FIGS. 5 to 8 are other explanatory diagrams illustrating, in a deformed manner, occurrence processes of discharge in streamer theory. In examples of FIGS. 5 to 8, the first electrode 10 is assumed to be the positive electrode and the second electrode 12 is assumed to be the negative electrode. Also in the examples, an electric field is concentrated at the tip portion of the first electrode 10 on the second electrode 12 side, and the electric field strength becomes strong.

As illustrated in FIG. 5, when the potential difference between the first electrode 10 and the second electrode 12 is increased, due to the strong electric field of the tip portion of the first electrode 10, air around the tip portion causes an electrical breakdown, and a string-shaped streamer 20 is generated from the tip portion of the first electrode 10 which is the positive electrode.

As illustrated in FIG. 6, the streamer 20 appears to fly from the first electrode 10 which is the positive electrode toward the second electrode 12 which is the negative electrode.

When the streamer reaches the second electrode 12, as illustrated in FIG. 7, a leader 22 that appears following the streamer 20 is generated from the first electrode 10 which is the positive electrode. As described above, in a case where the first electrode 10 is the positive electrode, a leader change occurs in the first electrode 10 which is the positive electrode.

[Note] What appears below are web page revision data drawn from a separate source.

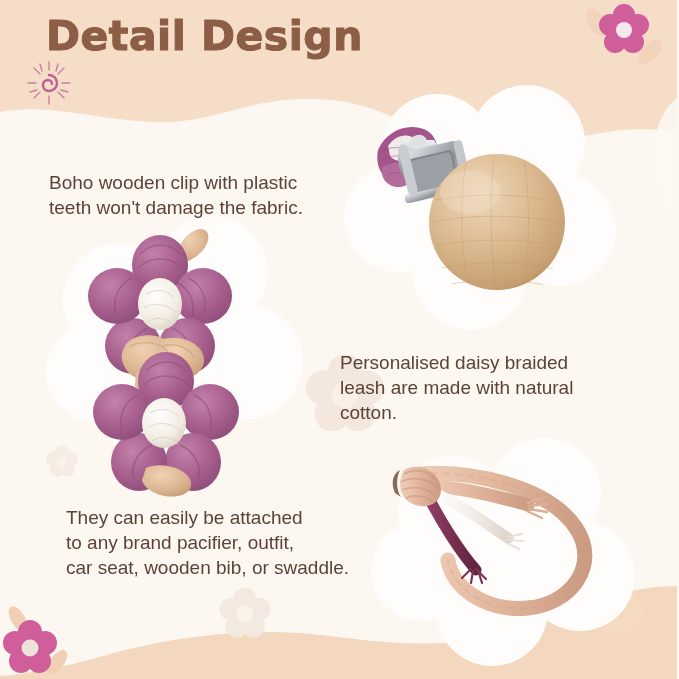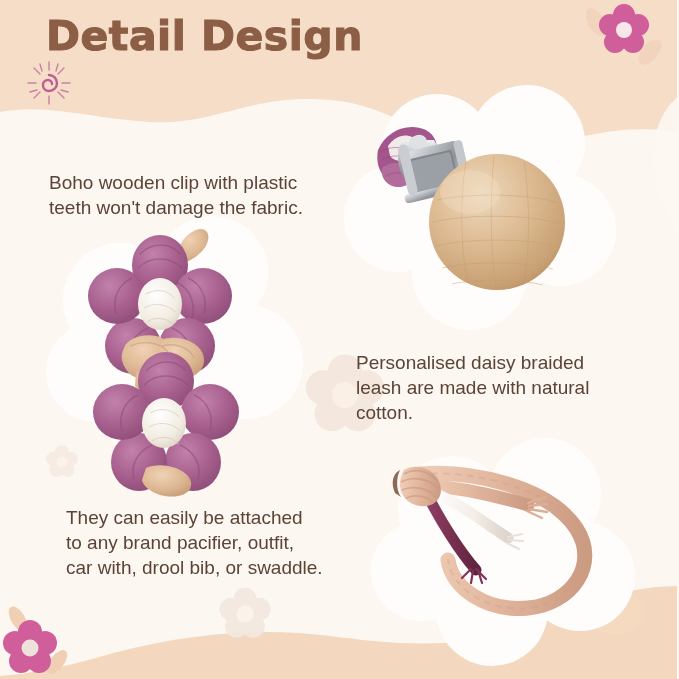--- a/index.html
+++ b/index.html
@@ -35,7 +35,7 @@
     white-space:pre-line;
   }
   #copy1{left:49px;top:170px;width:310px;}
-  #copy2{left:356px;top:350px;width:290px;}
+  #copy2{left:340px;top:350px;width:290px;}
   #copy3{left:66px;top:505px;width:310px;}
 
   

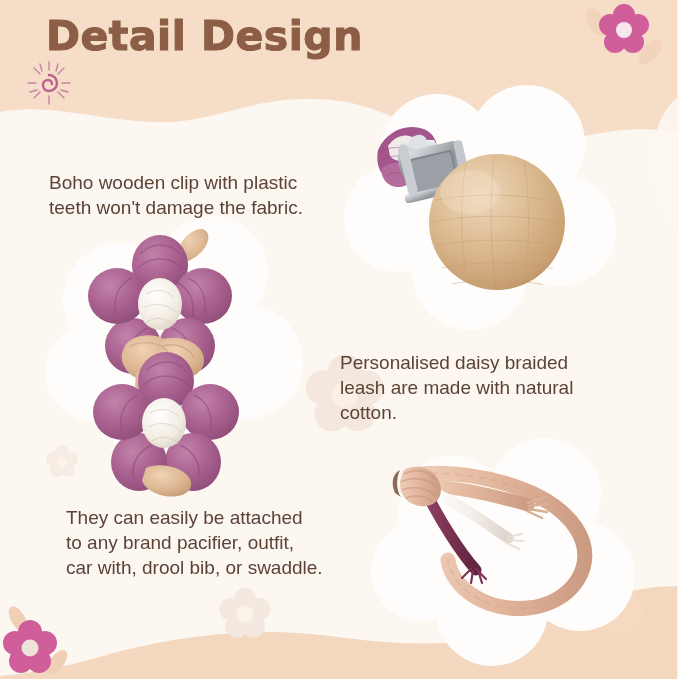--- a/index.html
+++ b/index.html
@@ -400,7 +400,7 @@
 cotton.</div>
   <div class="copy" id="copy3">They can easily be attached
 to any brand pacifier, outfit,
-car with, drool bib, or swaddle.</div>
+car seat, wooden bib, or swaddle.</div>
 
 </div>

As illustrated in FIG. 8, the leader 22 extends from the first electrode 10 which is the positive electrode toward the second electrode 12 which is the negative electrode, and reaches the second electrode 12 which is the negative electrode. When the leader 22 reaches the second electrode 12, a large current flows between the first electrode 10 and the second electrode 12, leading to discharge.

Here, in order to further understand under which condition such discharge occurs, an analysis method for analyzing the discharge is desired.

Therefore, in the present embodiment, an analysis method for analyzing discharge occurred in the space between the first electrode 10 and the second electrode 12 is disclosed. By using the analysis method of the present embodiment, it is possible to estimate whether discharge caused by each part of an electric device occurs in a space based on a shape of each part of the electric device, a gap length between respective parts, or the like.

FIG. 9 is a schematic diagram illustrating a configuration of an analysis device 50 for implementing the analysis method of the present embodiment. The analysis device 50 is, for example, a computer such as a personal computer. The analysis device 50 includes a user interface 60, a storage device 62, and an arithmetic device 64.

The user interface 60 includes a display device 70 and an input device 72. The display device 70 is, for example, a liquid crystal display or an organic EL display, and displays various kinds of images and information. In addition to the display device 70, the user interface 60 may include an output device that presents various kinds of information to a user, such as a speaker. The input device 72 includes, for example, a keyboard or a mouse, and receives an input operation of the user.

The storage device 62 includes a nonvolatile storage element. The storage device 62 may be formed by a nonvolatile storage element such as a flash memory that can be electrically read and written. The storage device 62 stores various kinds of data used for various processes to be executed by the analysis device 50.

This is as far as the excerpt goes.